Peace Is Too Boring, TV Simulation Proves

WGBX, a new outgrowth of WGBX Channel 2, the educational television station in Boston, solved two problems at once with The Most Dangerous Game. The element of audience participation changed TV watching from a completely passive to a partially active pastime. And the use of the mass media permits the public to take part in a game simulation without paying the usual high costs.

All the team members were volunteers. Members of New Zenith were Negro students, Outland was the League of Women Voters, Nordo was foreign students; the members of Hamil were ministers of various denominations, and Inland players were students.

The Transanians, as the team that was constantly on the air, were the most important. Players on the Transanian team included a lawyer, a poet, a Selectwoman, and two Harvard graduate students. The only times they were not on camera were during policy and world TV statements.

The two graduate students, aware of the preponderance of serious discussion in the game, tried several times to lighten the atmosphere.
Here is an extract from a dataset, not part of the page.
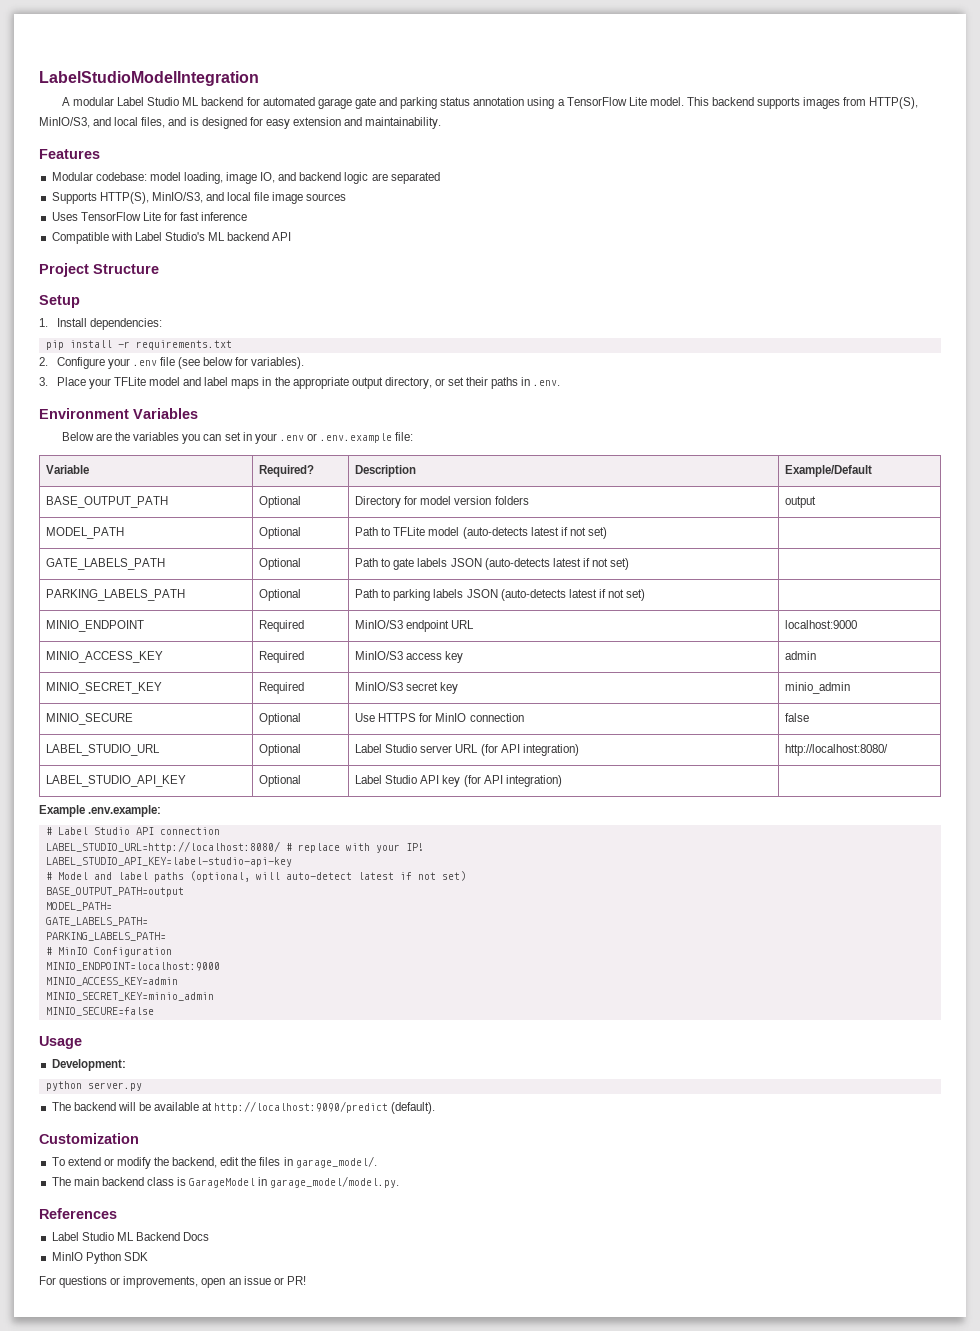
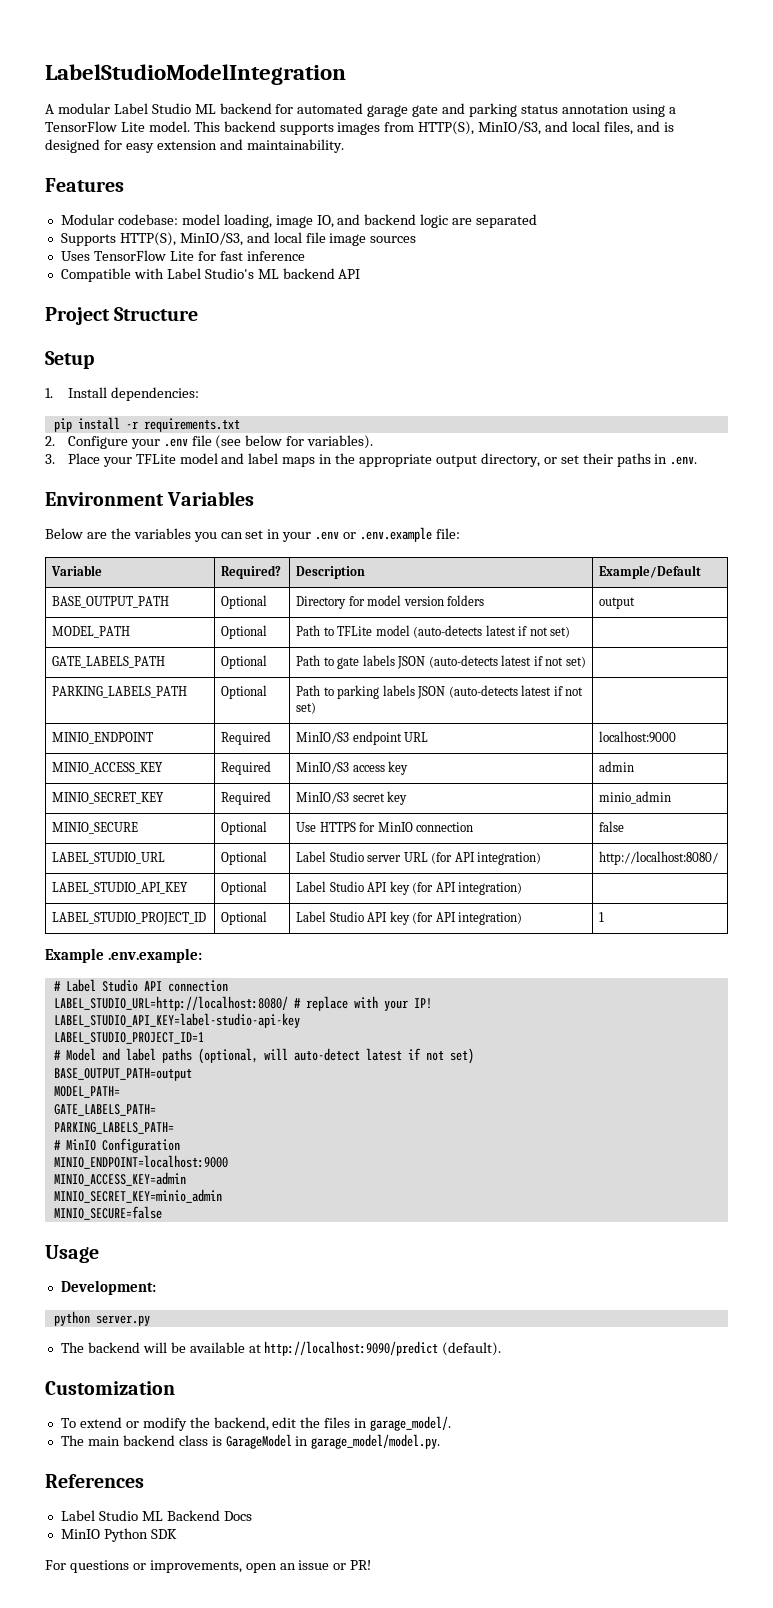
+ LABEL_STUDIO_PROJECT_ID | Optional | Label Studio API key (for API integration) | 1
+ LABEL_STUDIO_PROJECT_ID=1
Each of us players also had to be actors; we were told what our country's aims were, and that we should act in trying to implement them. Thus the economic minister of Transania was insistent on holding out for peace, in opposition to most of his team members. It became clear that you learn more from a simulation when you are playing a well-defined role than when you are simply reacting personally, because the team objectives are often lost in the personal reactions. By adopting a character and a country, the player virtually submerges himself in the situation and thus plays more realistically.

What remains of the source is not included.